_Instructions to follow_:
Every entry below is to be copied word for word, with its pictures removed.

Before and after images
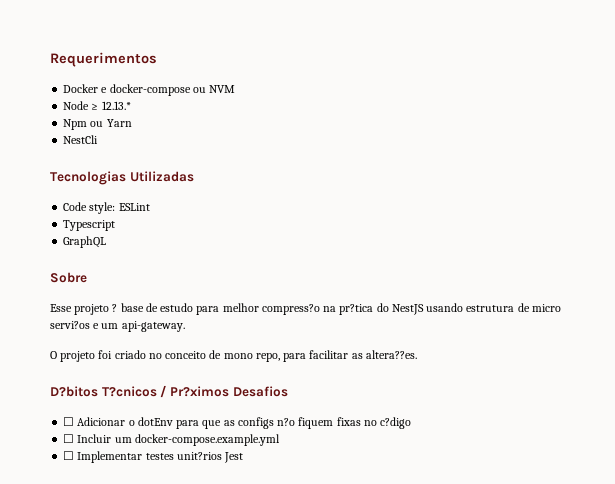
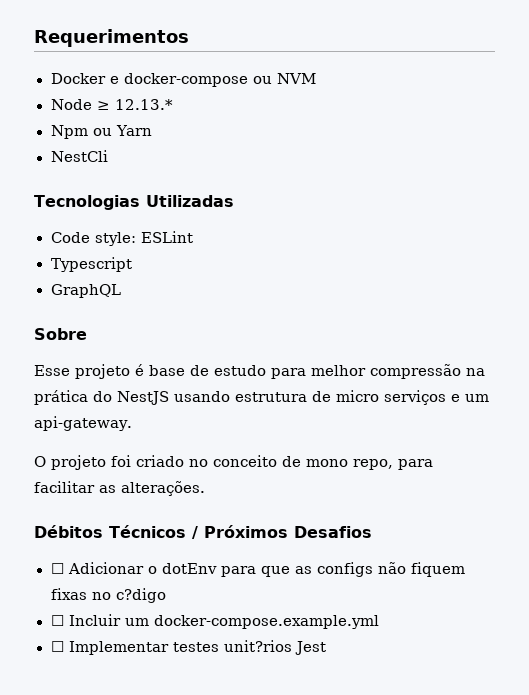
[112,304,118,312] ? -> [135,364,144,376] é
[261,304,374,315] compress?o na pr?tica -> [370,364,485,379] [34,390,88,405] compressão na prática
[50,321,90,329] servi?os -> [384,390,446,405] serviços
[365,350,417,359] [50,385,229,398] altera??es. // D?bitos T?cnicos / Pr?ximos -> [121,481,205,496] [34,525,288,539] alterações. // Débitos Técnicos / Próximos
[277,418,296,426] n?o -> [377,562,406,574] não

_Output for this exercise_:
[112,304,118,312] ? -> [135,364,144,376] é
[261,304,374,315] compress?o na pr?tica -> [370,364,485,379] [34,390,88,405] compressão na prática
[50,321,90,329] servi?os -> [384,390,446,405] serviços
[365,350,417,359] [50,385,229,398] altera??es. // D?bitos T?cnicos / Pr?ximos -> [121,481,205,496] [34,525,288,539] alterações. // Débitos Técnicos / Próximos
[277,418,296,426] n?o -> [377,562,406,574] não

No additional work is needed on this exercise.